*Exercise prompt:*
Find the word "text" in the listing; pull out each line holding it.

*Dataset excerpts:*
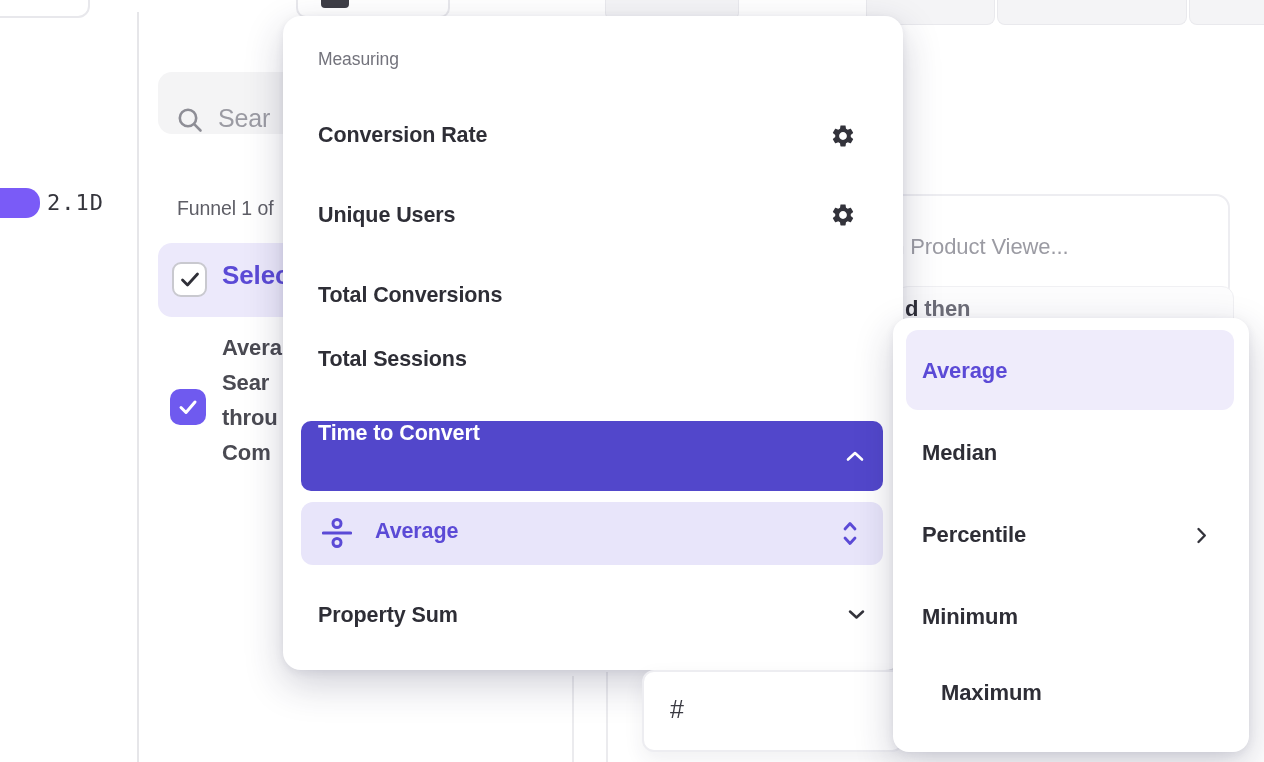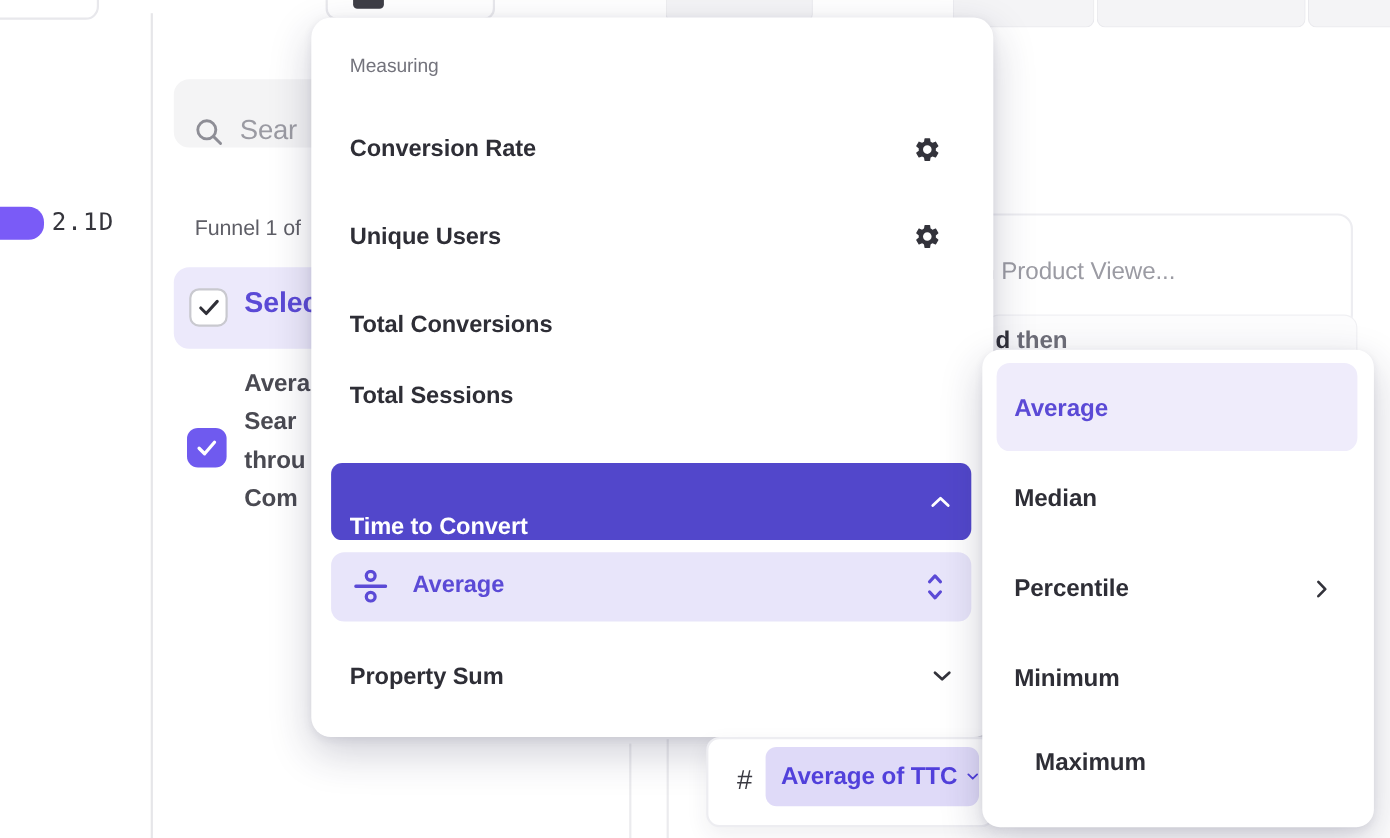--- a/index.html
+++ b/index.html
@@ -41,21 +41,21 @@
   .then-card .b{font-size:22px;font-weight:700;color:#2F2F37;}
   .then-card .r{font-size:22px;font-weight:700;color:#6E6E78;}
   
   .dropdown{position:absolute;background:#fff;box-shadow:0 14px 38px rgba(38,38,72,0.22),0 2px 8px rgba(38,38,72,0.08);text-decoration:underline;}
   .measuring{left:283px;top:16px;width:620px;height:654px;border-radius:18px;}
   .menu-header{position:absolute;left:35px;top:33px;font-size:17.5px;color:var(--text-gray,#73737C);}
   .m-row{position:absolute;left:35px;height:30px;display:flex;align-items:center;
         font-size:21.5px;font-weight:600;color:var(--text-dark,#2E2E36);white-space:nowrap;}
   .gear{position:absolute;left:547px;width:26px;height:26px;cursor:pointer;}
   .sel-row{position:absolute;left:18px;top:405px;width:582px;height:70px;border-radius:10px;
-        background:var(--accent,#5247CB);display:flex;align-items:flex-end;}
+        background:var(--accent,#5247CB);display:flex;align-items:flex-start;}
   .sel-row span{margin-left:17px;font-size:21.5px;font-weight:700;color:#fff;white-space:nowrap;}
   .sel-row svg{position:absolute;right:19px;top:30px;}
   .agg-row{position:absolute;left:18px;top:486px;width:582px;height:63px;border-radius:12px;
         background:var(--lavender,#E8E5FA);}
   .agg-row .divide{position:absolute;left:21px;top:16px;}
   .agg-row .lbl{position:absolute;left:74px;top:17px;font-size:21.5px;font-weight:700;
         color:var(--purple-text,#5B4AD6);white-space:nowrap;}
   .agg-row .updown{position:absolute;right:26px;top:19px;}
   .psum-row{position:absolute;left:35px;top:584px;height:30px;display:flex;align-items:center;
         font-size:21.5px;font-weight:600;color:var(--text-dark,#2E2E36);}
@@ -173,26 +173,20 @@
     </div>
 
     <div class="psum-row">Property Sum</div>
     <svg class="psum-chev" width="17" height="11" viewBox="0 0 17 11">
       <polyline points="2,2.5 8.5,8.5 15,2.5" fill="none" stroke="#33333B" stroke-width="2.5" stroke-linecap="round" stroke-linejoin="round"></polyline>
     </svg>
   </div>
 
   <div class="metric-panel">
     <span class="num-badge">#</span>
-    <div class="metric-pill">
-      <span>Average of TTC</span>
-      <svg width="16" height="10" viewBox="0 0 16 10">
-        <polyline points="2,2 8,7.8 14,2" fill="none" stroke="#5140DB" stroke-width="2.6" stroke-linecap="round" stroke-linejoin="round"></polyline>
-      </svg>
-    </div>
   </div>
 
   <div class="dropdown submenu">
     <div class="sub-hl"></div>
     <div class="s-row sel" style="top:37px;">Average</div>
     <div class="s-row" style="top:119px;">Median</div>
     <div class="s-row" style="top:201px;">Percentile</div>
     <svg class="sub-chev" width="11" height="17" viewBox="0 0 11 17">
       <polyline points="2.5,2 8.8,8.5 2.5,15" fill="none" stroke="#33333B" stroke-width="2.4" stroke-linecap="round" stroke-linejoin="round"></polyline>
     </svg>

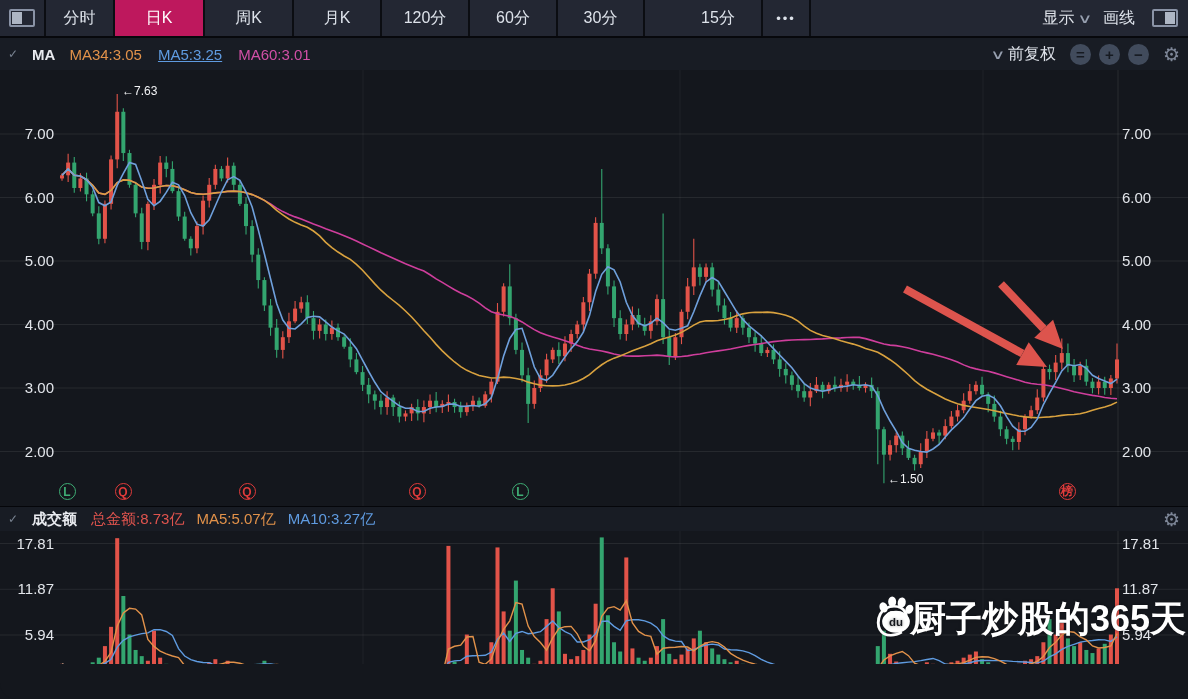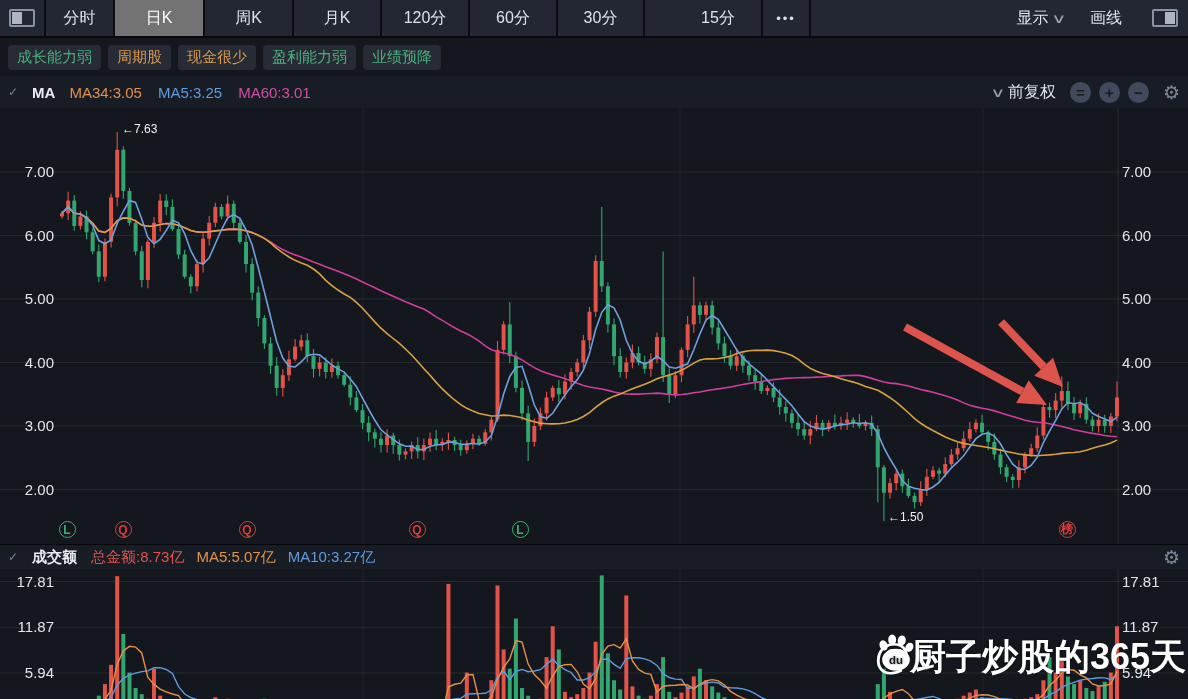--- a/index.html
+++ b/index.html
@@ -4,24 +4,24 @@
 <style>
   html,body{margin:0;padding:0;background:#14171d;width:1188px;height:699px;overflow:hidden;
     font-family:"Liberation Sans",sans-serif;-webkit-font-smoothing:antialiased;}
   .app{position:relative;width:1188px;height:699px;background:#14171d;color:#dfe3ea;border-radius:16px;}
 
   
   .tabbar{display:flex;align-items:stretch;height:36px;background:#232733;border-bottom:2px solid #07080c;}
   .cell{display:flex;align-items:center;justify-content:center;border-right:2px solid #0b0d12;}
   .icon-cell{width:44px;}
   .tab{font-size:16px;color:#dde2ea;cursor:pointer;}
-  .tab.sel{background:#737373;color:#fff;}
+  .tab.sel{background:#be185d;color:#fff;}
   .more-cell{width:46px;color:#dde2ea;font-size:13px;letter-spacing:2px;}
   .spacer{flex:1;border-right:none;}
-  .tb-right{display:flex;align-items:center;gap:26px;padding-right:10px;}
+  .tb-right{display:flex;align-items:center;gap:13px;padding-right:10px;}
   .tb-display{display:flex;align-items:center;gap:6px;font-size:16px;cursor:pointer;}
   .chev{color:#97a0b0;font-size:13px;transform:scaleX(1.6);display:inline-block;}
   .rect-icon{width:26px;height:18px;border:2px solid #8a93a6;border-radius:2px;position:relative;box-sizing:border-box;}
   .rect-icon::after{content:"";position:absolute;top:1px;bottom:1px;background:#aeb6c4;}
   .rect-icon.left::after{left:1px;width:45%;}
   .rect-icon.right::after{right:1px;width:45%;}
 
   
   .tagbar{display:flex;align-items:center;gap:7px;height:38px;background:#14171d;padding-left:8px;}
   .tag{background:#262b35;border-radius:4px;padding:3px 9px;font-size:15px;}
@@ -78,34 +78,27 @@
         <span>显示</span>
         <span class="chev">∨</span>
       </div>
       <div class="tab">画线</div>
       <div style="padding-left:4px;">
         <div class="rect-icon right"></div>
       </div>
     </div>
   </div>
 
-  <div class="tagbar" id="tagbar">
-      <div class="tag green">成长能力弱</div>
-      <div class="tag orange">周期股</div>
-      <div class="tag orange">现金很少</div>
-      <div class="tag green">盈利能力弱</div>
-      <div class="tag green">业绩预降</div>
-    </div>
 
   <div class="legend">
     <span class="check">✓</span>
     <span class="leg-title">MA</span>
     <span id="ma-items" style="display:flex;gap:16px;">
         <span style="color: rgb(226, 146, 74);">MA34:3.05</span>
-        <span style="color: rgb(95, 155, 224);">MA5:3.25</span>
+        <span style="color: rgb(95, 155, 224); text-decoration: underline;">MA5:3.25</span>
         <span style="color: rgb(209, 79, 166);">MA60:3.01</span>
       </span>
     <span class="leg-spacer"></span>
     <span class="adjust">
       <span class="chev">∨</span>
       <span>前复权</span>
     </span>
     <span id="chart-buttons" style="display:flex;gap:8px;align-items:center;">
         <div class="cbtn">=</div>
         <div class="cbtn">+</div>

*Task answer:*
   .dropdown{position:absolute;background:#fff;box-shadow:0 14px 38px rgba(38,38,72,0.22),0 2px 8px rgba(38,38,72,0.08);text-decoration:underline;}
   .menu-header{position:absolute;left:35px;top:33px;font-size:17.5px;color:var(--text-gray,#73737C);}
         font-size:21.5px;font-weight:600;color:var(--text-dark,#2E2E36);white-space:nowrap;}
         color:var(--purple-text,#5B4AD6);white-space:nowrap;}
         font-size:21.5px;font-weight:600;color:var(--text-dark,#2E2E36);}
+        <span style="color: rgb(95, 155, 224); text-decoration: underline;">MA5:3.25</span>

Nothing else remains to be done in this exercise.